Where some seasoned veterans have expanded their strike zone and let opposing pitchers get the best of them, the rookie has remained disciplined and unwilling to cave in.
And then came the eighth inning of Tuesday's 3-1 loss to the Marlins, when for a rare moment the 19-year-old actually looked like a 19-year-old at the plate.
Given an opportunity to hit with the bases loaded and one out during what was at that point a one-run game, Harper struck out on three pitches from Miami reliever Steve Cishek, the dagger a 93-mph fastball at his eyes. Ryan Zimmerman's subsequent fielder's choice officially extinguished the potential rally and ultimately sent the Nationals to their second straight loss at Marlins Park.
"We missed our chance in that eighth inning," manager Davey Johnson said. "We had the right guys up that time. It just didn't happen."
Though the third strike looked like the biggest mistake of the inning, Harper was more upset about his inability to put either of Cishek's first two pitches (each thrown over the heart of the plate) into play.

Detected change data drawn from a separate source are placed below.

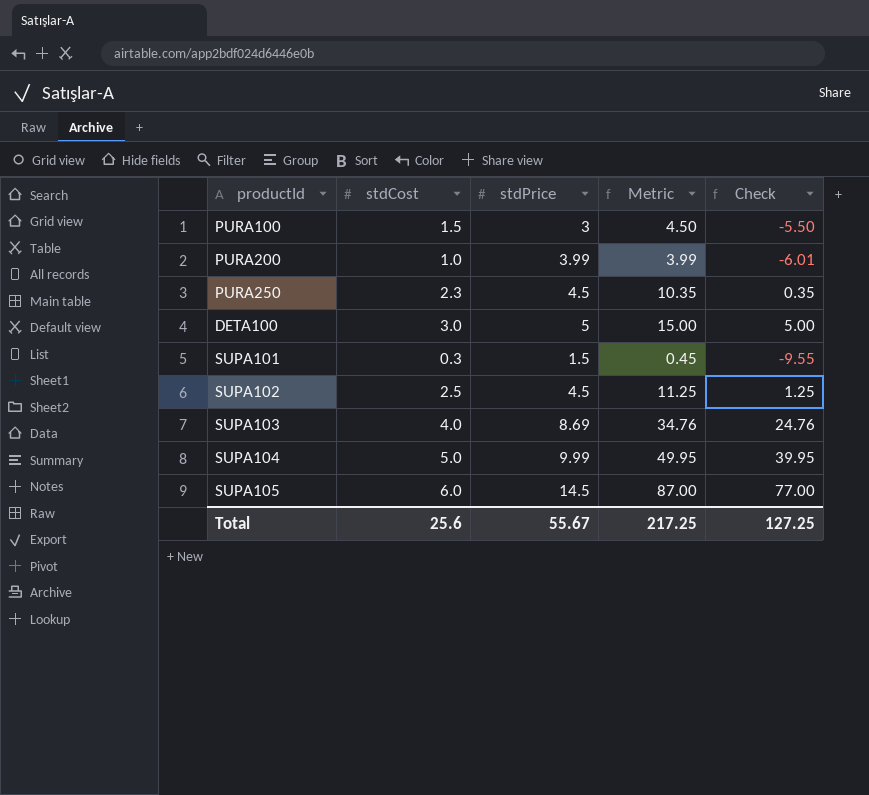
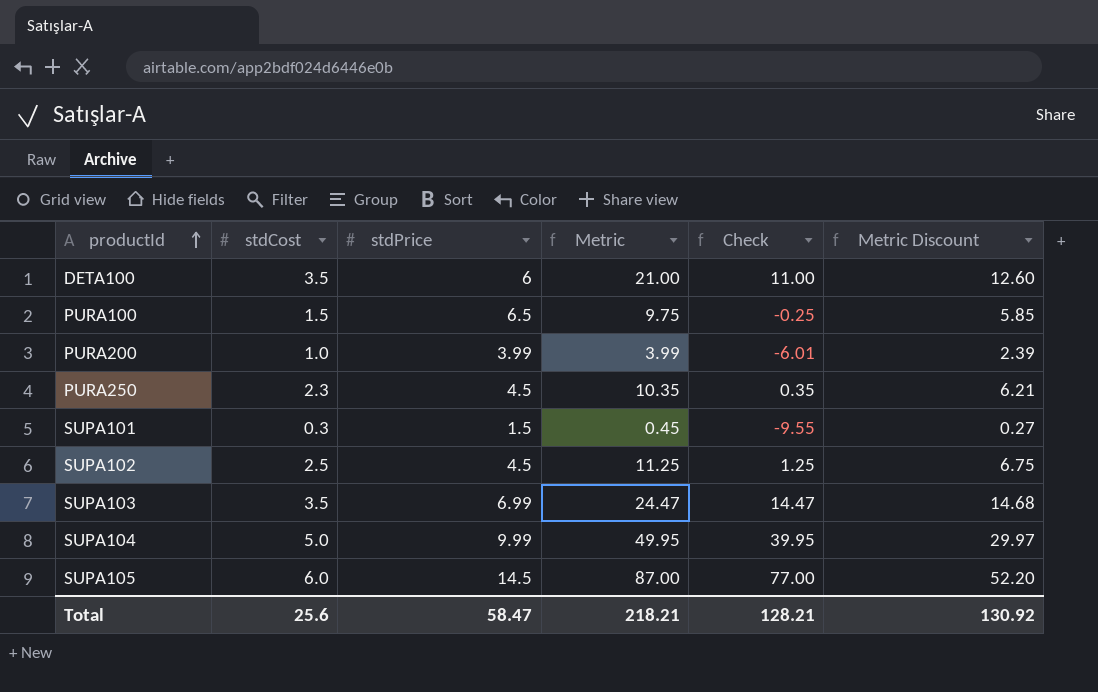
row order: none -> productId ascending
column Metric Discount | formula: none -> [Metric] * 0.6
DETA100 | stdCost: 3.0 -> 3.5
DETA100 | stdPrice: 5 -> 6
DETA100 | Metric: 15.00 -> 21.00
DETA100 | Check: 5.00 -> 11.00
PURA100 | stdPrice: 3 -> 6.5
PURA100 | Metric: 4.50 -> 9.75
PURA100 | Check: -5.50 -> -0.25
SUPA103 | stdCost: 4.0 -> 3.5
SUPA103 | stdPrice: 8.69 -> 6.99
SUPA103 | Metric: 34.76 -> 24.47
SUPA103 | Check: 24.76 -> 14.47
Total | stdPrice: 55.67 -> 58.47
Total | Metric: 217.25 -> 218.21
Total | Check: 127.25 -> 128.21

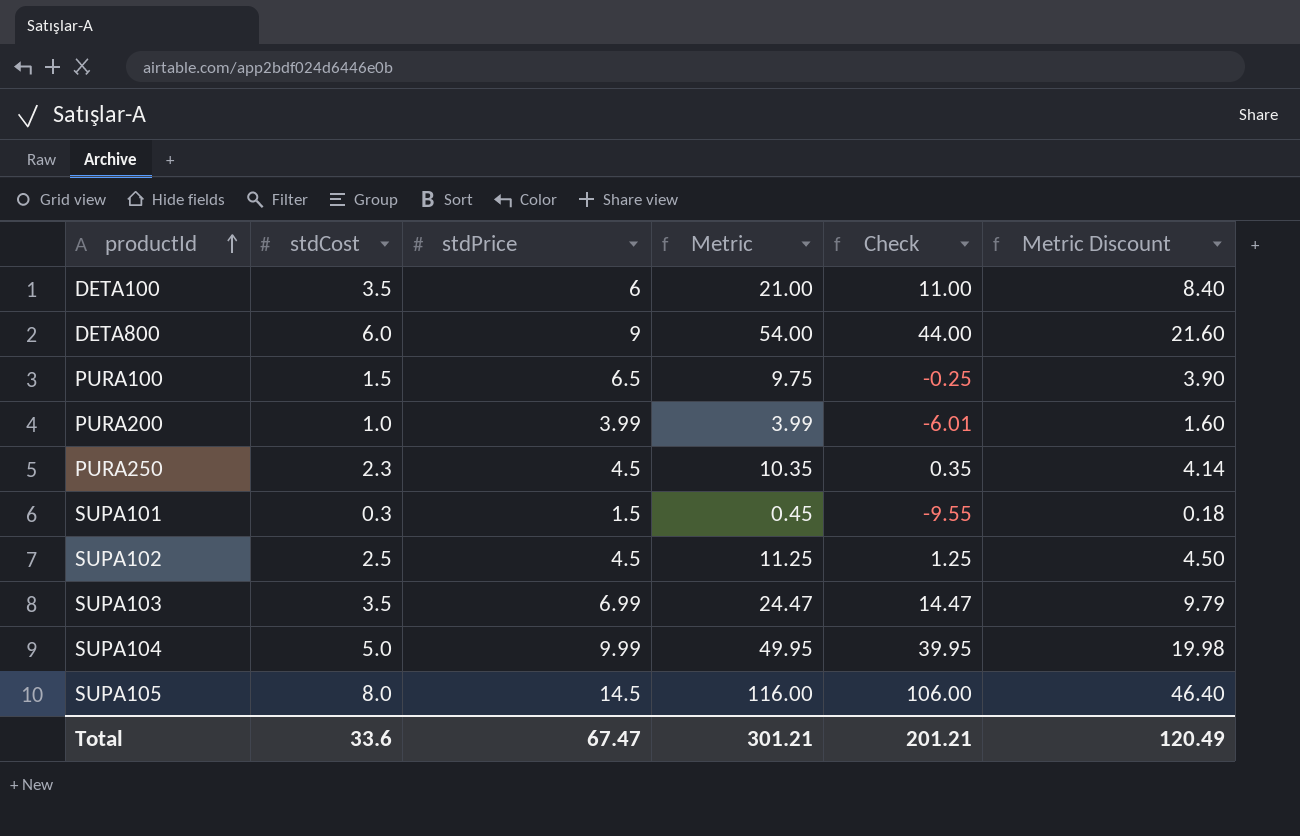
column Metric Discount | formula: [Metric] * 0.6 -> [Metric] * 0.4
row DETA800: none -> 6.0 | 9 | 54.00 | 44.00 | 21.60
SUPA105 | stdCost: 6.0 -> 8.0
SUPA105 | Metric: 87.00 -> 116.00
SUPA105 | Check: 77.00 -> 106.00
Total | stdCost: 25.6 -> 33.6
Total | stdPrice: 58.47 -> 67.47
Total | Metric: 218.21 -> 301.21
Total | Check: 128.21 -> 201.21
Total | Metric Discount: 130.92 -> 120.49

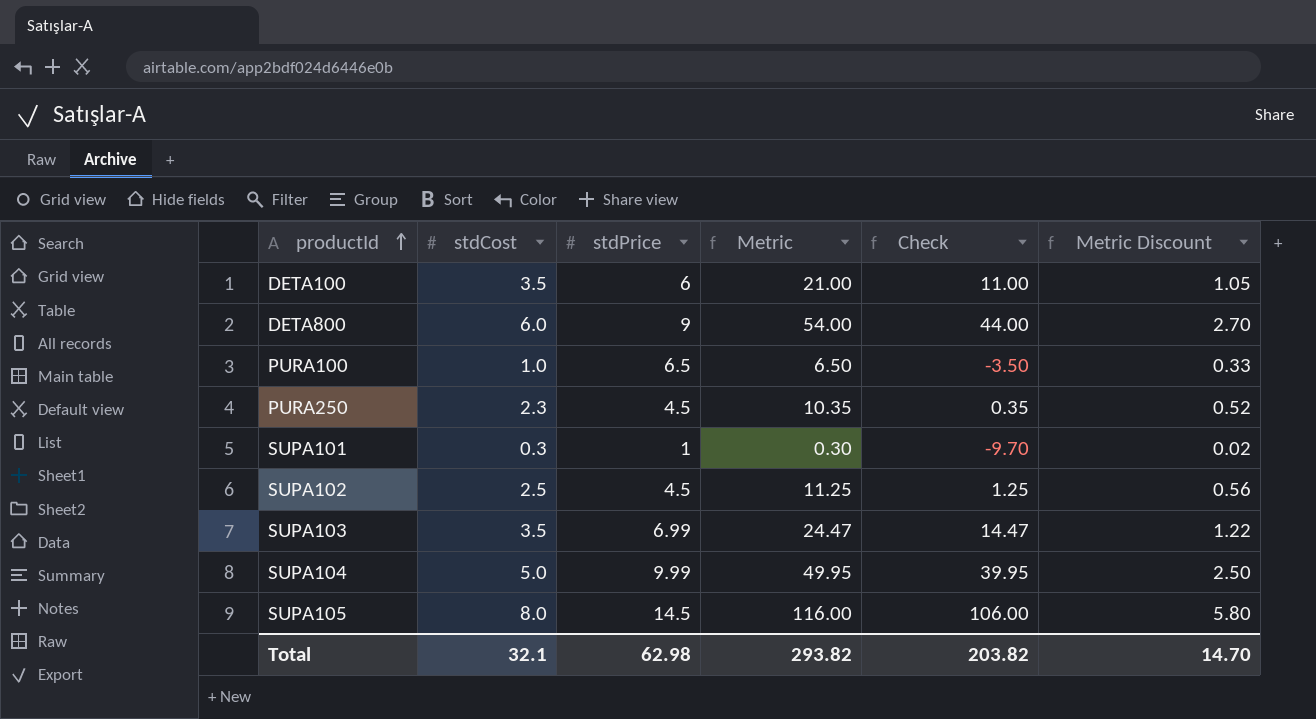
column Metric Discount | formula: [Metric] * 0.4 -> [Metric] * 0.05
row PURA200: 1.0 | 3.99 | 3.99 | -6.01 | 1.60 -> none
PURA100 | stdCost: 1.5 -> 1.0
PURA100 | Metric: 9.75 -> 6.50
PURA100 | Check: -0.25 -> -3.50
SUPA101 | stdPrice: 1.5 -> 1
SUPA101 | Metric: 0.45 -> 0.30
SUPA101 | Check: -9.55 -> -9.70
Total | stdCost: 33.6 -> 32.1
Total | stdPrice: 67.47 -> 62.98
Total | Metric: 301.21 -> 293.82
Total | Check: 201.21 -> 203.82
Total | Metric Discount: 120.49 -> 14.70

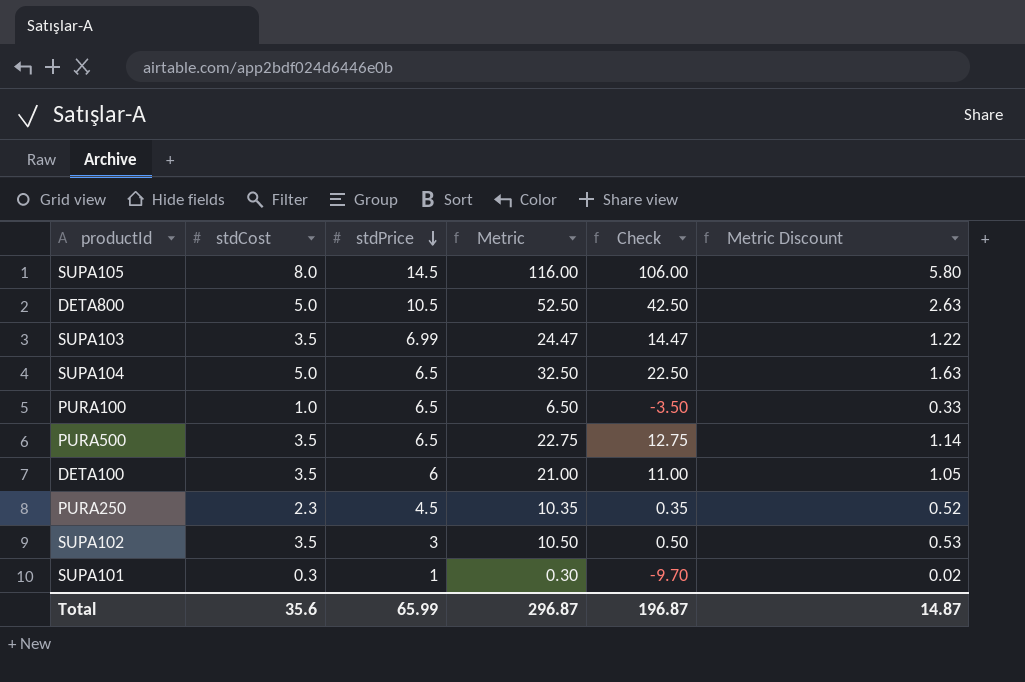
row order: productId ascending -> stdPrice descending
DETA800 | stdCost: 6.0 -> 5.0
DETA800 | stdPrice: 9 -> 10.5
DETA800 | Metric: 54.00 -> 52.50
DETA800 | Check: 44.00 -> 42.50
DETA800 | Metric Discount: 2.70 -> 2.63
SUPA104 | stdPrice: 9.99 -> 6.5
SUPA104 | Metric: 49.95 -> 32.50
SUPA104 | Check: 39.95 -> 22.50
SUPA104 | Metric Discount: 2.50 -> 1.63
row PURA500: none -> 3.5 | 6.5 | 22.75 | 12.75 | 1.14
SUPA102 | stdCost: 2.5 -> 3.5
SUPA102 | stdPrice: 4.5 -> 3
SUPA102 | Metric: 11.25 -> 10.50
SUPA102 | Check: 1.25 -> 0.50
SUPA102 | Metric Discount: 0.56 -> 0.53
Total | stdCost: 32.1 -> 35.6
Total | stdPrice: 62.98 -> 65.99
Total | Metric: 293.82 -> 296.87
Total | Check: 203.82 -> 196.87
Total | Metric Discount: 14.70 -> 14.87

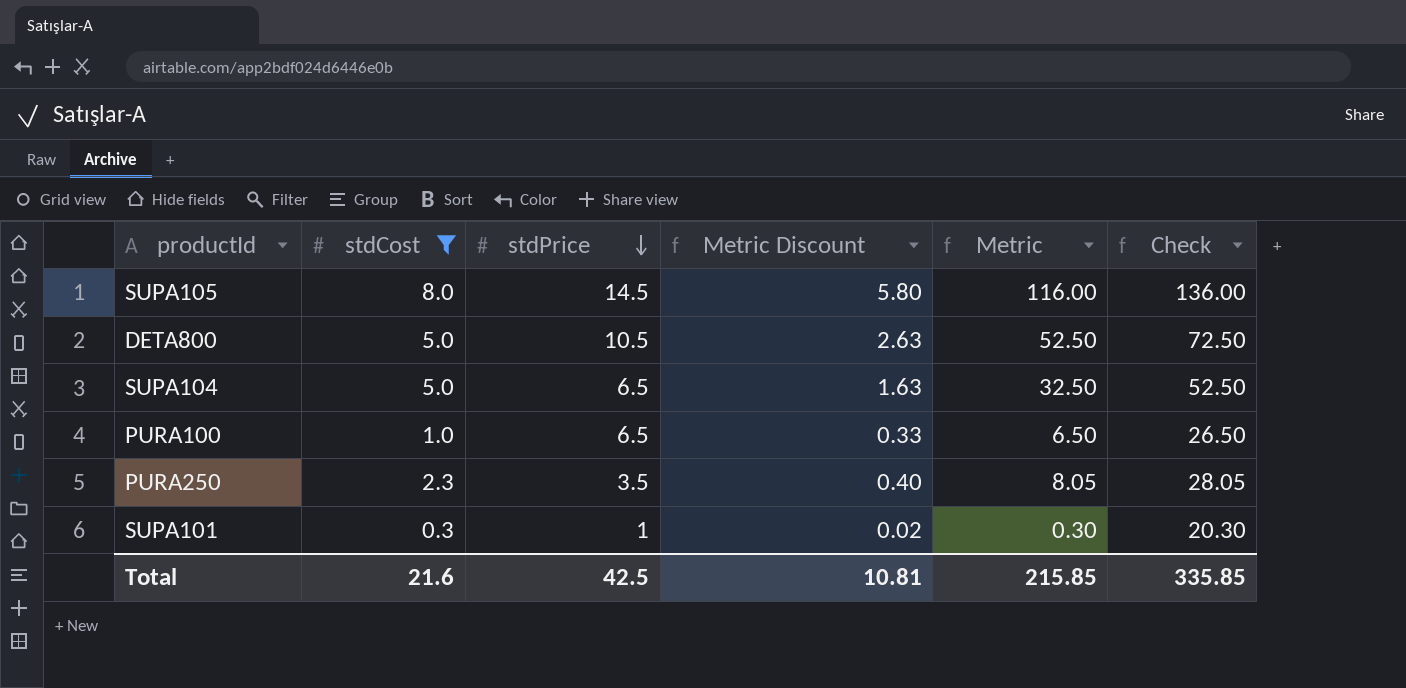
filter: none -> stdCost != 3.5
column Metric Discount | position: 6 -> 4
column Check | formula: [Metric] - 10 -> [Metric] + 20
PURA250 | stdPrice: 4.5 -> 3.5
PURA250 | Metric Discount: 0.52 -> 0.40
PURA250 | Metric: 10.35 -> 8.05
Total | stdCost: 35.6 -> 21.6
Total | stdPrice: 65.99 -> 42.5
Total | Metric Discount: 14.87 -> 10.81
Total | Metric: 296.87 -> 215.85
Total | Check: 196.87 -> 335.85

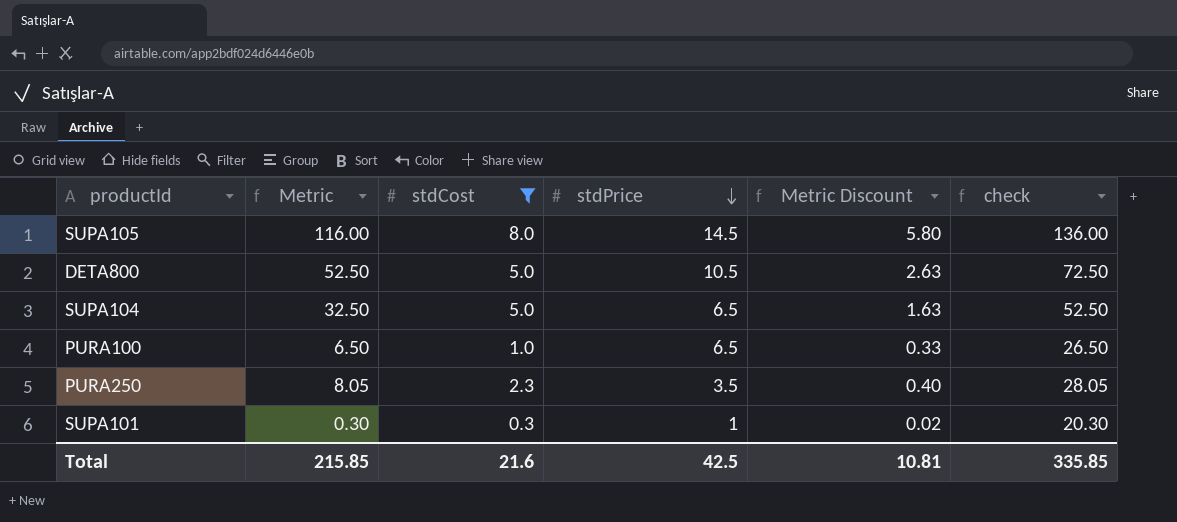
column Metric | position: 5 -> 2
column name: Check -> check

Instead, Harper fouled both offerings into the stands on the third-base side of the stadium, leaving himself in an 0-2 hole against the sidewinding right-hander.
"The last one, I think he just rode it up on me a little bit. He got me," Harper said. "But the first two I could have put in play. They were maybe a little off the plate. But they were pitches I could handle."
If it feels like everyone's nitpicking one at-bat, it's only because this was a game decided by only a handful of key moments.
The Nationals managed to execute one of them -- Corey Brown's perfectly placed, suicide squeeze to score Ian Desmond in the fifth -- but failed after that in allowing the Marlins to take the lead and then hold it.
Each of Miami's first two runs came as a result of poor execution by Nationals starter Edwin Jackson, beginning in the sixth when he was give a chance to stare down one of baseball's most fearsome hitters: Giancarlo Stanton.
The Marlins had a man on third and two out when Stanton (who has already clubbed 11 homers this month) stepped to the plate. The option to intentionally walk the slugger was readily available to Johnson, but the veteran skipper preferred to let Jackson take his chances against Stanton (who had walked on four pitches in the first and flied out to deep center field in the fourth).
"He's pitched to him all night, and he had success against him," Johnson said. "I'm not going to take it out of his hands at that point, even though he's a hot hitter."
With the count 1-1, Jackson tried to come inside with a fastball. Instead, he left it over the plate just enough for Stanton to turn on the pitch and send it down the left-field line for the go-ahead double.
"You're going to have situations where you're going to have to come at 'em and you just take your chances," Jackson said. "Here it is. Best stuff against best stuff. Sometimes you win it, sometimes you lose it."
The mistake that ultimately cost Jackson the game came one inning later, on an errant pickoff attempt. The ball scooted toward the right-field corner, and Chris Coghlan wound up on third base. Moments later, pinch-hitter Greg Dobbs lofted a sacrifice fly to left, bringing home what proved to be the winning run.
"It gave them an opportunity to come out with a lead," Jackson said. "It's a well-pitched ballgame on both parts. It's who can make the least amount of mistakes, and they capitalized on a mistake."
That's the kind of game it was, with both teams scratching and clawing for each run and Johnson resorting to a rare suicide squeeze call to produce his team's only tally against Anibal Sanchez (who improved to 8-0 in 19 career starts against the Nationals).
With Desmond standing on third base and one out in the fifth, Johnson gave the squeeze sign to third-base coach Bo Porter, who relayed it to Brown. The 26-year-old outfielder was in a big-league lineup for the first time, and to that point his brief career stat line including zero hits in five at-bats and three strikeouts.
Brown had never been asked to drop a squeeze bunt in his life, so his first thought was to make sure he correctly interpreted Porter's sign.
"Yesterday and today, Bo was going over the signs with me," Brown said. "I didn't do too well passing the test. I was kind of hoping that I saw it right."
Brown indeed saw it right, and he executed the bunt to perfection, recording his first career RBI in the process.
Little did the Nationals know that would be their only run of a frustrating night against a tough opponent.
"Edwin pitched a heck of a game to the only team in the NL East with a healthy lineup," Desmond said. "Pretty good game. It was a fun game to play in. Obviously it was a tough loss, but we showed a lot out there."